● YOUR OBJECTIVE
Copy exactly the lines from the one containing "padding:18px 8px; line-height:30px;" through the last line of the records, both included, and nothing more.

● EXERCISE INPUT

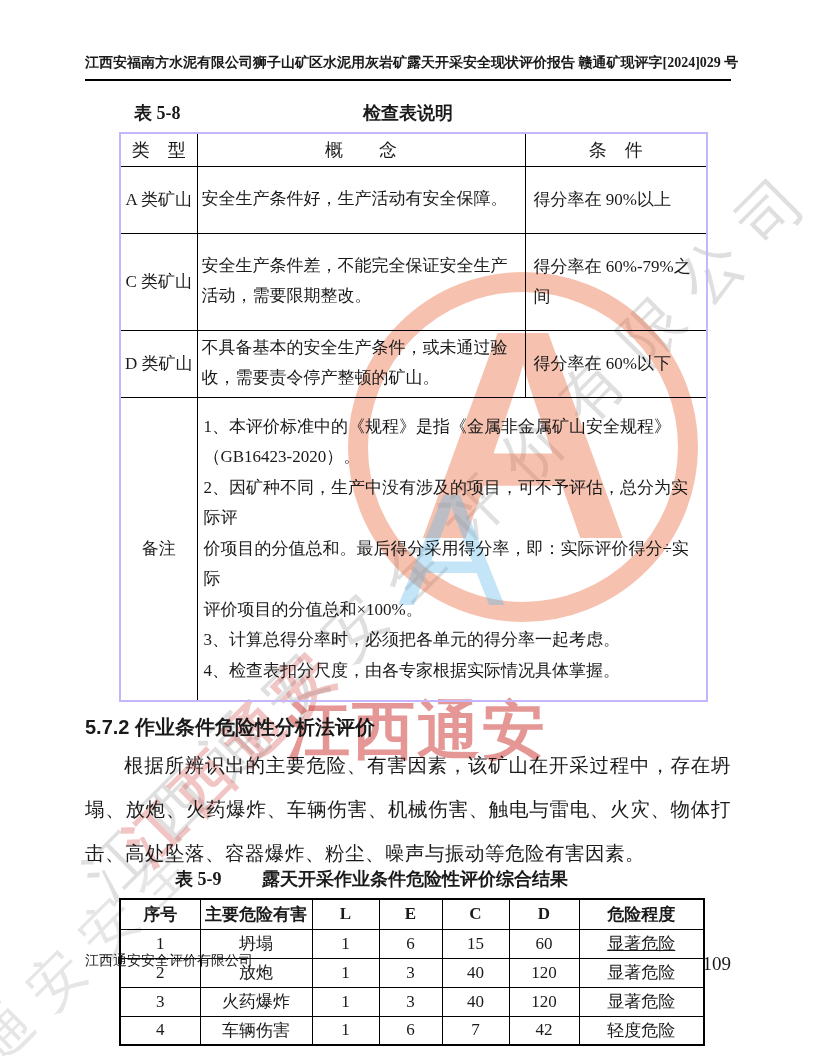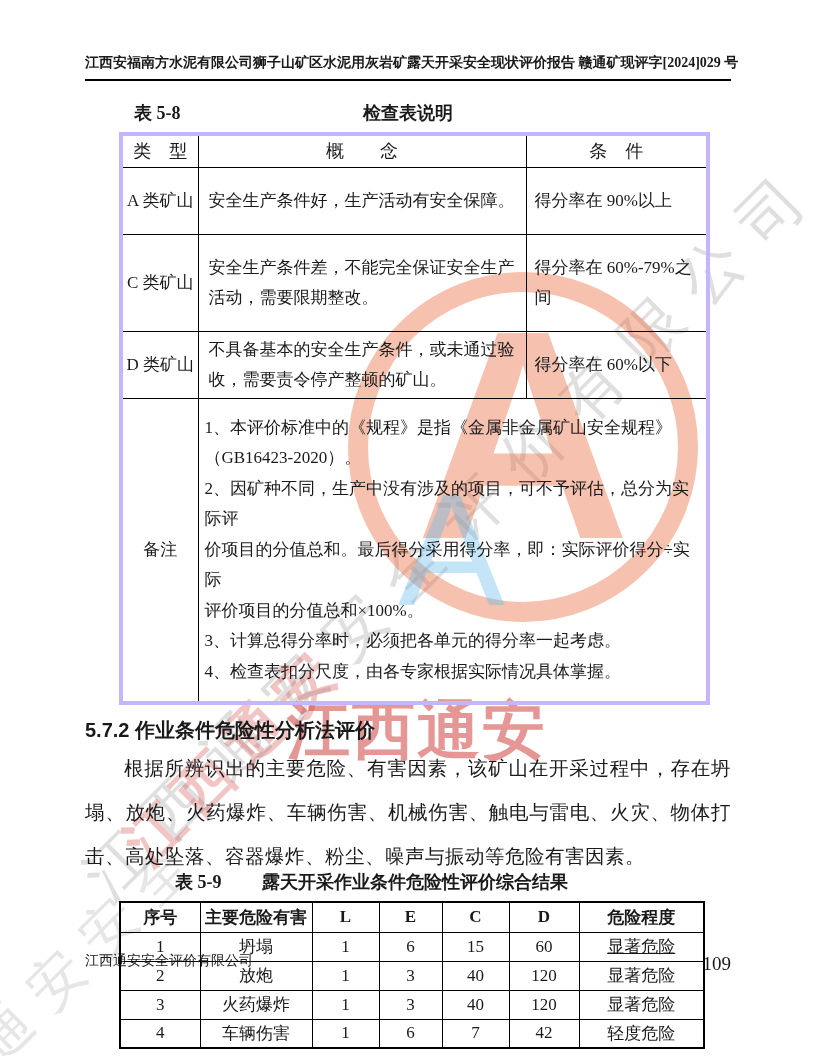--- a/index.html
+++ b/index.html
@@ -51,25 +51,25 @@
     border-bottom:2px solid #000; padding-bottom:7px;
     font-size:14px; font-weight:bold; white-space:nowrap;
   }
   .flow { position:absolute; top:0; left:0; right:0; }
   .cap1 {
     margin:100px 85px 0; position:relative; text-align:center;
     font-size:18px; font-weight:bold; height:26px; line-height:26px;
   }
   .cap1-lbl { position:absolute; left:49px; top:0; }
   table { border-collapse:collapse; table-layout:fixed; }
-  .t1 { margin:6px 0 0 119px; width:587px; font-size:17px; border:4px solid #c4b5fd; }
+  .t1 { margin:6px 0 0 119px; width:587px; font-size:17px; border:2px solid #c4b5fd; }
   .t1 th, .t1 td { border:1.5px solid #000; vertical-align:middle; }
   .t1 th { font-weight:normal; font-size:18px; height:33px; }
   .t1 .c1 { text-align:center; }
-  .t1 .c2 { padding:1px 10px; line-height:30px; text-align:left; }
+  .t1 .c2 { padding:1px 4px; line-height:30px; text-align:left;font-family:Liberation Mono, monospace; }
   .t1 .c3 { padding:18px 8px; line-height:30px; text-align:left; }
   .t1 .ra { height:33px; } .t1 .rb { height:64px; }
   .t1 .rc { height:65px; } .t1 .rd { height:60px; }
   .t1 .remark-cell { padding:14px 6px; line-height:30.5px; text-align:left; }
   .sec {
     margin:10px 85px 0; height:30px; line-height:30px;
     font-size:20px; font-weight:bold;
     font-family:"Liberation Sans","DejaVu Sans",sans-serif;
   }
   .para {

● RESPONSE TO THE TASK
   .t1 .c3 { padding:18px 8px; line-height:30px; text-align:left; }
   .t1 .ra { height:33px; } .t1 .rb { height:64px; }
   .t1 .rc { height:65px; } .t1 .rd { height:60px; }
   .t1 .remark-cell { padding:14px 6px; line-height:30.5px; text-align:left; }
   .sec {
     margin:10px 85px 0; height:30px; line-height:30px;
     font-size:20px; font-weight:bold;
     font-family:"Liberation Sans","DejaVu Sans",sans-serif;
   }
   .para {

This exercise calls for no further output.